Brewster Kahle: Universal access to all human knowledge

This is an essay of sorts based on Brewster Kahle's speech at NotCon '04 conference. The speech is available at NotCon's site as mp3, ogg audio formats and quicktime video format. By all means, listen to the audio or see the video, because this essay pales in comparison to Brewster's enthusiasm.

This essay is a free form transcription of the speech, abusing and re-using Brewster's original phrases, and adding some misunderstandings of mine. The facts are based on the speech, I haven't done any research of my own. I'm open to suggestions on improving the text, correcting any mistakes it contains. You'll find my email address at the bottom of this page.

Brewster Kahle and the people at The Internet Archive (http://archive.org) have an ambitious dream: to make an archive of all human knowledge and to make the archive available to everyone on the globe. (Of course, some of the stuff will be for fee, some of it for free.) Sounds like an ambitious project, and indeed it is, but in his speech Brewster makes a compelling argument that such a project is actually plausible. Not only that, but he can show a pretty convincing track record so far. Furthermore, he invites all of us to participate in the project.

[Clay tablet is a rather
	inaccessible technology, but great for preservation.] Around 3000 BC, The Library of Alexandria was founded for a similar purpose: to store all human knowledge. It was based on a technological advance, namely papurys scrolls. Before that, knowledge was stored on clay tablets, which weren't exactly what you would call a compact way to store stuff. But with scrolls, you could actually store hundreds of thousands pieces of information in a fixed place. We have had a similar technological breaktrough in recent decades with computers and the Internet. Computers can store vast amounts of data and the Internet can make it available.
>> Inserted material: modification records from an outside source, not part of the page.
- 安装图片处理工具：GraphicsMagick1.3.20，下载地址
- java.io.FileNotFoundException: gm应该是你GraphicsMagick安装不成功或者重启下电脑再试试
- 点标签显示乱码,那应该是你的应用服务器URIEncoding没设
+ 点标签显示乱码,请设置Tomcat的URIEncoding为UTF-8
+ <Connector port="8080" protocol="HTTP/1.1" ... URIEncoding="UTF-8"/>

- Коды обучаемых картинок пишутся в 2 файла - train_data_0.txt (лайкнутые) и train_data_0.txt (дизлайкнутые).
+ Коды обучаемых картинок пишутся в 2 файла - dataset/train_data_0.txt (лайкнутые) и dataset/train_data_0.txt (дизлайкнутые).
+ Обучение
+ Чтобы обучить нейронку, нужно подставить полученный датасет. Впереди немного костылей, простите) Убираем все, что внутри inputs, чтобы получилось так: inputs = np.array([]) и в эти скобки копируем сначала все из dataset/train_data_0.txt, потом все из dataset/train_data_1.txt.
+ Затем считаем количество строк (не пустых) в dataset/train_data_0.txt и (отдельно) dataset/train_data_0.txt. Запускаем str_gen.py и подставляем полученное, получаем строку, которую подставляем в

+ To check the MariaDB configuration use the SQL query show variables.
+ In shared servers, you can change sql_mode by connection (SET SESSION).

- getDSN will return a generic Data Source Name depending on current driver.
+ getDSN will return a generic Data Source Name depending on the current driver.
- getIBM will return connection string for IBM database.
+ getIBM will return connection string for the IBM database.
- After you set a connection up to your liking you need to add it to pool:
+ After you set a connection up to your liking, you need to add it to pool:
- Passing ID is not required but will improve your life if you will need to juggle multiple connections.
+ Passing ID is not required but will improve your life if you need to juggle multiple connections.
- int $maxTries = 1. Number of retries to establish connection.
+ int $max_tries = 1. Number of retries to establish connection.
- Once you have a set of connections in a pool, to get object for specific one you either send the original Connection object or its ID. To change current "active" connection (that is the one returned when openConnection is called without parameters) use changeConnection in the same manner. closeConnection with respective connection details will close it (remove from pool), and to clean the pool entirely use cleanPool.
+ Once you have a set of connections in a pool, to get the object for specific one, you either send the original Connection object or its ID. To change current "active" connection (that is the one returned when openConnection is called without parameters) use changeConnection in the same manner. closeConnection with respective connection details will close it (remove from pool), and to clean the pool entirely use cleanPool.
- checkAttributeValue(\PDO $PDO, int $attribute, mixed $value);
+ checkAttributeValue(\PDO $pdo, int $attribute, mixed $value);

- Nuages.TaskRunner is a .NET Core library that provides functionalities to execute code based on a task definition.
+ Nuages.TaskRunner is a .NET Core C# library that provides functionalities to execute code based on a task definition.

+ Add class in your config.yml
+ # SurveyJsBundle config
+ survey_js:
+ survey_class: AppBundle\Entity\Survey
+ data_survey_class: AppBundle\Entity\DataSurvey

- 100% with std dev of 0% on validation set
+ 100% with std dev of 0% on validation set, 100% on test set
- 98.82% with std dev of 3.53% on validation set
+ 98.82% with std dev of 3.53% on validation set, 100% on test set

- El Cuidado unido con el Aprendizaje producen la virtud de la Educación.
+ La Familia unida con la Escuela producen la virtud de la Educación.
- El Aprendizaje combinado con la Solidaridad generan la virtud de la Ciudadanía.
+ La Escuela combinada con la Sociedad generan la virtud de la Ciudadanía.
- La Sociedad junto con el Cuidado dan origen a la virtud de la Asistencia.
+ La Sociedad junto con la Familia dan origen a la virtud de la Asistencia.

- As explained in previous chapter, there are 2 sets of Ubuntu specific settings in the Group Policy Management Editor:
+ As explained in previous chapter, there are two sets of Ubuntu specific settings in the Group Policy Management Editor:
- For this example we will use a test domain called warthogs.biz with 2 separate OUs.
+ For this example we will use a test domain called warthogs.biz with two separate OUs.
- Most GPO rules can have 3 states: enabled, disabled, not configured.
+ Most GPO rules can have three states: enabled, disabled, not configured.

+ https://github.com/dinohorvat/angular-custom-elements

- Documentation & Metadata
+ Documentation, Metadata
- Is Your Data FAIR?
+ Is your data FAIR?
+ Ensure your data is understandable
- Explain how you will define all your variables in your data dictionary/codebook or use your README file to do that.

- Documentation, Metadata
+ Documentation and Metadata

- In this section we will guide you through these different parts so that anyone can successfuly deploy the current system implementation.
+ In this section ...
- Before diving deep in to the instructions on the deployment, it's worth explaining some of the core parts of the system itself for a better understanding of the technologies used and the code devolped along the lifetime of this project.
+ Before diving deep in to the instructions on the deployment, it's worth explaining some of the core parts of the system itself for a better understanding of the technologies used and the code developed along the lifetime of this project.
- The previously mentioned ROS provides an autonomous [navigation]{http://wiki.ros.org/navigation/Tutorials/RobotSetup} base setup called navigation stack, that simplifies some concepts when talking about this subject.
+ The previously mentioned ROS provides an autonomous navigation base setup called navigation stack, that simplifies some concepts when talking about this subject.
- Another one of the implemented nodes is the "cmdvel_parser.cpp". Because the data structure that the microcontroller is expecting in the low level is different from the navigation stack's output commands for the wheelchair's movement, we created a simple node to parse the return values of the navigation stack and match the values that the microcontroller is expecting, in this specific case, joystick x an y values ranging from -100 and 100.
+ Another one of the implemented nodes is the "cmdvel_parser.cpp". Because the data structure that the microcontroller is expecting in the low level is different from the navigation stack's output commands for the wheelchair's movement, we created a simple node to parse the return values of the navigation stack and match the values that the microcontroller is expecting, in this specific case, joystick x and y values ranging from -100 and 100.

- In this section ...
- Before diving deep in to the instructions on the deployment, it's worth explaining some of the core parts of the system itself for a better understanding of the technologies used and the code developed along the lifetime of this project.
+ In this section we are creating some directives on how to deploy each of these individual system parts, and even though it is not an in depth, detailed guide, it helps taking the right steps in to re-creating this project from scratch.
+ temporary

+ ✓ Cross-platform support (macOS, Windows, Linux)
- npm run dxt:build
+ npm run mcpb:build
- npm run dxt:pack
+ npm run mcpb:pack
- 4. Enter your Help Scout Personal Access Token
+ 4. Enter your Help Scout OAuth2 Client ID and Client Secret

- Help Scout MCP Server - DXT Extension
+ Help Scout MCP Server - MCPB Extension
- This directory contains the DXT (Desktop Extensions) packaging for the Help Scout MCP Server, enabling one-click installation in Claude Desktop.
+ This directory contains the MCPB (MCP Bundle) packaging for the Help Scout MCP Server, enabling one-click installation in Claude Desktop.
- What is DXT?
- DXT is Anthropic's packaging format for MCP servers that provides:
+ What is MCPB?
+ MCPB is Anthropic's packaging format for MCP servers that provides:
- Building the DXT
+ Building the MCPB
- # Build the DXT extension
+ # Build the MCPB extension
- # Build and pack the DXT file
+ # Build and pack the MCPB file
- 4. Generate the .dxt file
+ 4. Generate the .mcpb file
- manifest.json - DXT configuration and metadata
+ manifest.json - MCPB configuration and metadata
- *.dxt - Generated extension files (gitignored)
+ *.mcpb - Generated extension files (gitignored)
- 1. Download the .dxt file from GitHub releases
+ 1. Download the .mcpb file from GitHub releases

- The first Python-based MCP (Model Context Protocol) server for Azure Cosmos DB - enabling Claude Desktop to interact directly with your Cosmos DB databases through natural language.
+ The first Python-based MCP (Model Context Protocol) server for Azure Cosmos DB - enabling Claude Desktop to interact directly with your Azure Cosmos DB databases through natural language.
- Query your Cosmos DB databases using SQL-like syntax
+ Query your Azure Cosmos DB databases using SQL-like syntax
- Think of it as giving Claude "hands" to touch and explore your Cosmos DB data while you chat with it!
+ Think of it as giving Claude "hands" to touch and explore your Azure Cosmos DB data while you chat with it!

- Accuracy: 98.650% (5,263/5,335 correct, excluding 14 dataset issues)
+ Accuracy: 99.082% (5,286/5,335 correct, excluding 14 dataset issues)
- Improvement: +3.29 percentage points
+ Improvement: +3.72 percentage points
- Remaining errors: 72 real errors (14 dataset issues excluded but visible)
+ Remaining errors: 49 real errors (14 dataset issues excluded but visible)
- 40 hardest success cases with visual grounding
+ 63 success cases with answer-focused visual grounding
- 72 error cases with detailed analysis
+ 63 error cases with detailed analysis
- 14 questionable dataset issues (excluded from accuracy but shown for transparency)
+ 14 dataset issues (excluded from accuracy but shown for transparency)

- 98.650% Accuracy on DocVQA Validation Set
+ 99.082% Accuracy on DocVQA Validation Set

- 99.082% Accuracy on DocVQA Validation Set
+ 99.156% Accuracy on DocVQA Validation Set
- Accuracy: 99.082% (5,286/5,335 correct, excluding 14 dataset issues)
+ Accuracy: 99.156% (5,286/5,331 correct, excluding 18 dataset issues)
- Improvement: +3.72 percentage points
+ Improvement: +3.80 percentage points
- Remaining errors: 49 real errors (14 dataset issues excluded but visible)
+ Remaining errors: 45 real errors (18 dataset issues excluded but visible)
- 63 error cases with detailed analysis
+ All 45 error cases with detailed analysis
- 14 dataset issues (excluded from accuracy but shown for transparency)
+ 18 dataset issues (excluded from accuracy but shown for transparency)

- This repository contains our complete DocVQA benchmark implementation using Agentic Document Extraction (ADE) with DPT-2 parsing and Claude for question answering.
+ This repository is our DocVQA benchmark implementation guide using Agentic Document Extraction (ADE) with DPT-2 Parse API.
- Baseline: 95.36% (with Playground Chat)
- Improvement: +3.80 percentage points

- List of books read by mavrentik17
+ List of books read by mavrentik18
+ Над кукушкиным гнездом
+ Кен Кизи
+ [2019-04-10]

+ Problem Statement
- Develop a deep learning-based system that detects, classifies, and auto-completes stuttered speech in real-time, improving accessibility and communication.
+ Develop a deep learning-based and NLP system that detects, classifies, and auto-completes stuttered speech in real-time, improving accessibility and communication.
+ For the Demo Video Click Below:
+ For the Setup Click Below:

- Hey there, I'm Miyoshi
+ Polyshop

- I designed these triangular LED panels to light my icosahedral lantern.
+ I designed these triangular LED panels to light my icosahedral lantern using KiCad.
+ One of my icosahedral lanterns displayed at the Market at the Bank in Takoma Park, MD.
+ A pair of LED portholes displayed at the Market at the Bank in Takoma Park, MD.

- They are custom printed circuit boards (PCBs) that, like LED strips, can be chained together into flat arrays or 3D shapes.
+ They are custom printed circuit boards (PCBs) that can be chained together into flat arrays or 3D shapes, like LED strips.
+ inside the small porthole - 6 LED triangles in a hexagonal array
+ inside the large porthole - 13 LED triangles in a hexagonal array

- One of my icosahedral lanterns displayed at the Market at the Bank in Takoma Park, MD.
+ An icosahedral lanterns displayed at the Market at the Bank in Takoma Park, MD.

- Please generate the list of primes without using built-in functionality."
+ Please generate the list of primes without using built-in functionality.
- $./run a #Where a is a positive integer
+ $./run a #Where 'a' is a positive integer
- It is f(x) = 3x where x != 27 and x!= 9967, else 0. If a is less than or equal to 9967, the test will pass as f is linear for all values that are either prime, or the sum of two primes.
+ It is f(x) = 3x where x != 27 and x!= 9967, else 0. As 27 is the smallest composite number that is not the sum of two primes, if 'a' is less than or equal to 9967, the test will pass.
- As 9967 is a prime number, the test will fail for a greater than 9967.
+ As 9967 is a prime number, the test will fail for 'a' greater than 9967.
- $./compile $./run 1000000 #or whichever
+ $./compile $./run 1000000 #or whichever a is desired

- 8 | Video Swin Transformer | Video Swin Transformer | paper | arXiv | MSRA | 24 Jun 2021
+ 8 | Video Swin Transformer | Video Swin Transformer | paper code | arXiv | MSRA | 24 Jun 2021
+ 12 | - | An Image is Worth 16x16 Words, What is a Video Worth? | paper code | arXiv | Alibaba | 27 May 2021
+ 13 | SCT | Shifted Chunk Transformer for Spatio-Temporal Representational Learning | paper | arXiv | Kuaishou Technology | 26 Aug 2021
We also have the political will to complete such a project. We want to live in an open society, where the idea of education and access to knowledge is supported. Sure, there are forces trying to restrict openness, but, "by and large the idea is supported."

So, for the first time in history, we've got all the three things required: the storage, network and distribution mechanism and the political will. It's uncertain how long this opportunity will last, so we've got to act fast.

To answer the question whether such project is indeed doable, we need to find answers to four questions:

So, should we?

The hand-waving answer: Yes, we should.

You could dwell on the issue for as lang as you will, weighing the pros and cons, never coming to a conclusive argument. But, it's a project that might be up there with man's greatest achievements, achieving or even bypassing the dream of Library of Alexandria. Right now we have a window of opportunity to complete the project, and the window might close in few years. So let's give this project a shot; if it turns out to be a bad idea, let's find that out.

The other open question is "Will we?" Brewster left the answer to that as "an exercise to the reader." He and a bunch of other people will devote their time and money to the project, but their resources are limited. Volunteers are needed.

As for questions "can we?" and "may we?"; well, there are obstacles, but they are not insurmountable, as we shall see.

We divide these questions further to the kinds of data we need to archive. The categories are: text, audio, moving images and the web. Let's go through these one at a time.

Text, text, text

So, how many books are there?

The Library of Congress, which has the largest collection of books, has around 24 million books. One book takes about one megabyte of storage. So to digitally store all books in Library of Congress it would take a whopping 24 terabytes of storage space. (If you'd need to store images of the pages, it would take a bit more, but that's still within our reach.)

You can store 24 terabytes of data in a stack of Linux boxes that's takes about square meter of space and costs approximately $60000. All in all a doable number. Nothing out of our reach.

Then there's the trouble of converting all those books to a digitized format. You need to scan the books. There are projects already doing this, in which The Internet Archive is involved with, like the Million Book Project or Project Gutenberg.

There are a couple of ways to do the scanning. One is to do it by hand; a person flips through the pages and "takes a picture" of the pages. This has been going on in India, where it costs about ten dollars a book.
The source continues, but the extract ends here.